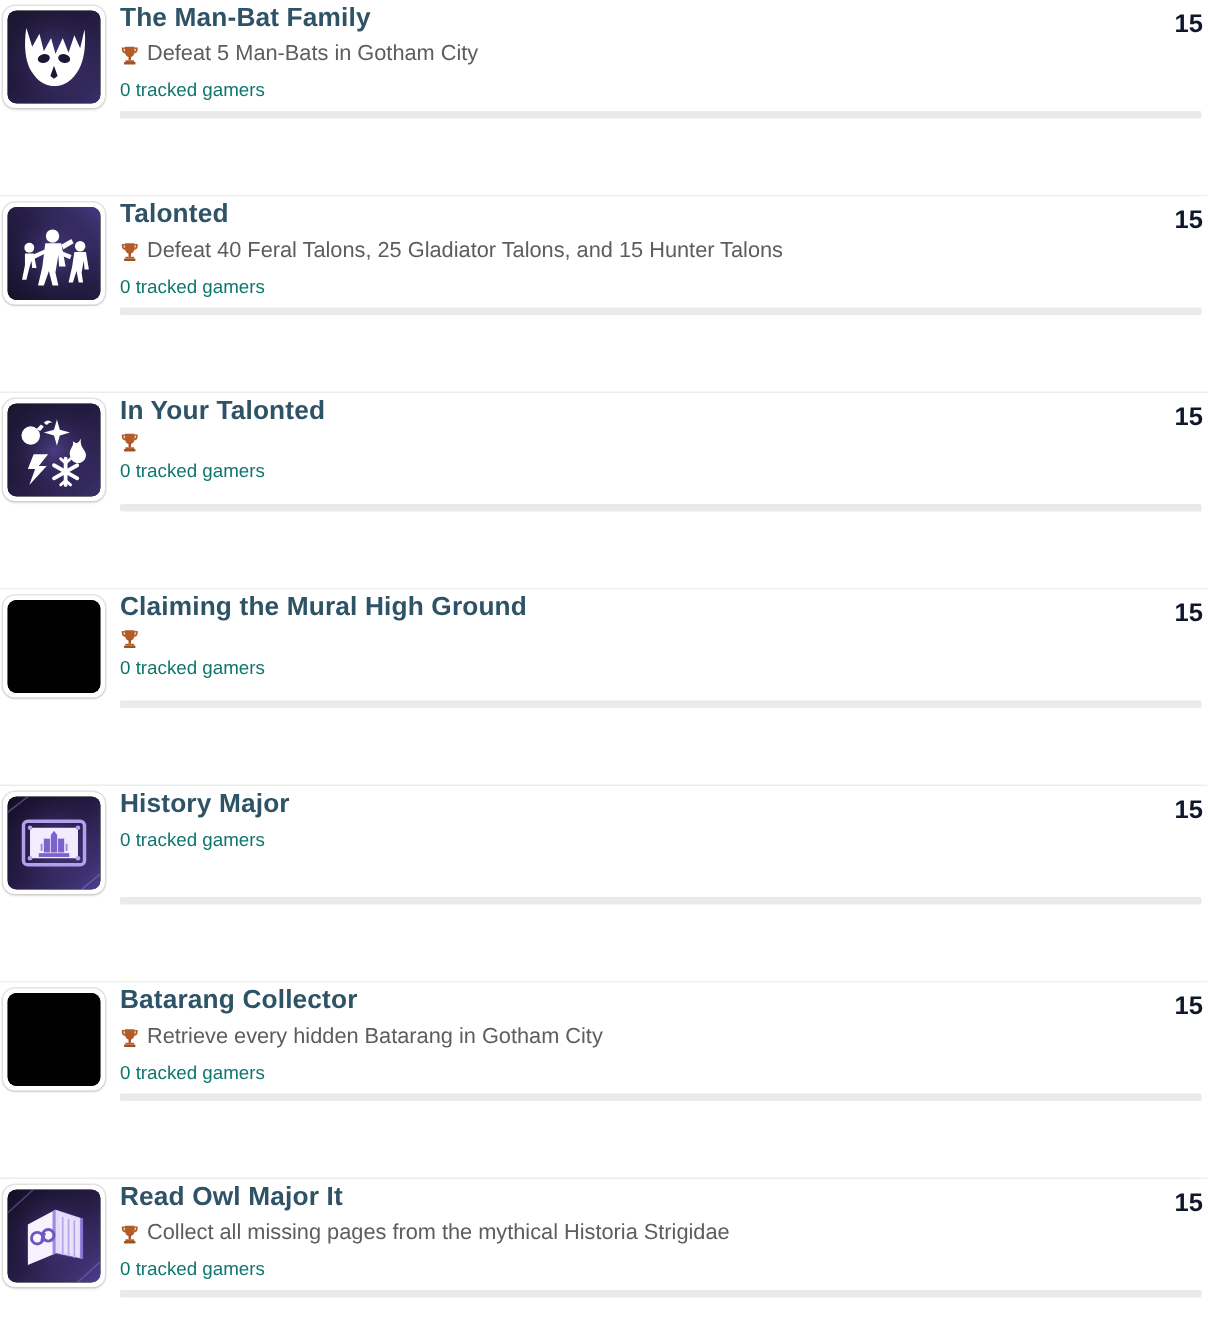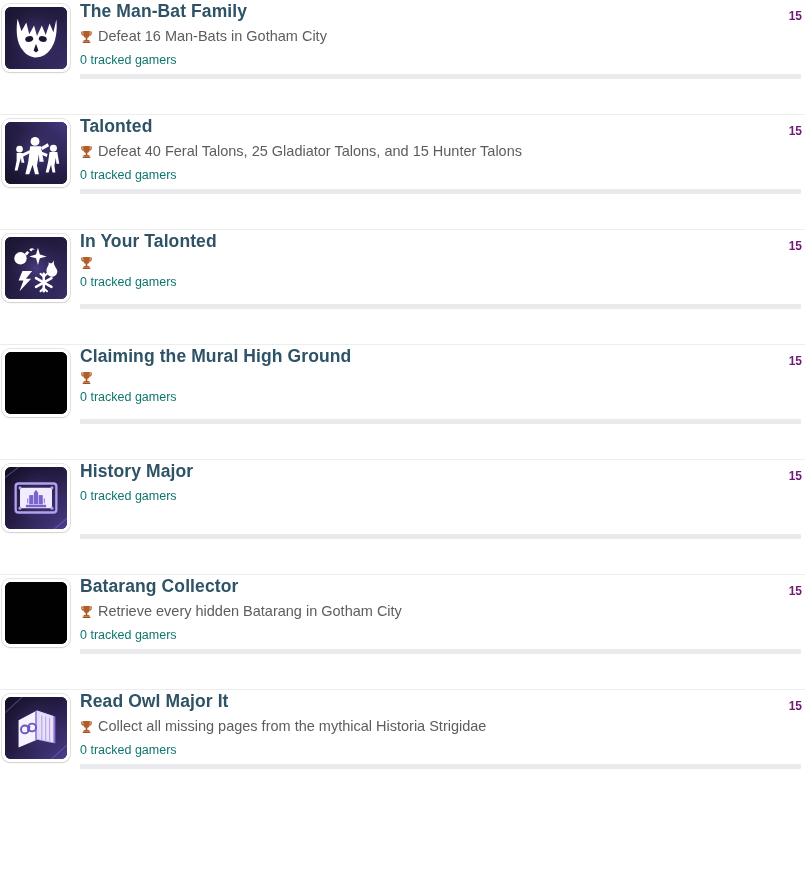--- a/index.html
+++ b/index.html
@@ -13,21 +13,21 @@
   }
 
   .achievement-list {
     width: 805px;
     display: block;
   }
 
   .achievement-row {
     position: relative;
     width: 805px;
-    height: 115px;
+    height: 131px;
     background: #ffffff;
   }
 
   .row-inner {
     position: relative;
     height: 100px;
     padding-top: 2px;
   }
 
   
@@ -96,23 +96,23 @@
     line-height: 18px;
     margin-top: 4px;
     white-space: nowrap;
   }
 
   
   .score {
     position: absolute;
     right: 3px;
     top: 5px;
-    font-size: 12px;
+    font-size: 17px;
     font-weight: bold;
-    color: #701a75;
+    color: #0f172a;
     text-align: right;
     line-height: 22px;
   }
 
   
   .progress-track {
     position: absolute;
     left: 80px;
     right: 4px;
     top: 74px;
@@ -296,21 +296,21 @@
           <span class="trophy-icon">
             <svg viewBox="0 0 13 14">
               <path d="M3.2 1.1 h6.6 v3.1 c0 2.3 -1.4 3.9 -3.3 3.9 c-1.9 0 -3.3 -1.6 -3.3 -3.9 Z" fill="#b35c28"></path>
               <path d="M3.2 1.6 H1.2 v1.3 c0 1.6 0.9 2.6 2.2 2.8 v-1.3 c-0.6 -0.2 -1 -0.7 -1 -1.5 V2.6 h0.8 Z" fill="#b35c28"></path>
               <path d="M9.8 1.6 h2 v1.3 c0 1.6 -0.9 2.6 -2.2 2.8 v-1.3 c0.6 -0.2 1 -0.7 1 -1.5 V2.6 h-0.8 Z" fill="#b35c28"></path>
               <rect x="5.7" y="7.6" width="1.6" height="2.6" fill="#a25122"></rect>
               <rect x="3.6" y="10.1" width="5.8" height="1.3" rx="0.3" fill="#b35c28"></rect>
               <rect x="2.7" y="11.4" width="7.6" height="1.6" rx="0.3" fill="#a25122"></rect>
             </svg>
           </span>
-          <span>Defeat 16 Man-Bats in Gotham City</span>
+          <span>Defeat 5 Man-Bats in Gotham City</span>
         </div>
         <div class="tracked">0 tracked gamers</div>
       </div>
 
       <div class="score">15</div>
 
       <div class="progress-track">
         <div class="progress-fill" style="width: 0%;"></div>
       </div>
     </div>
——————
*Task goal*
List all lines above in which the string "font" appears.

*Written answer*
-    font-size: 12px;
+    font-size: 17px;
     font-weight: bold;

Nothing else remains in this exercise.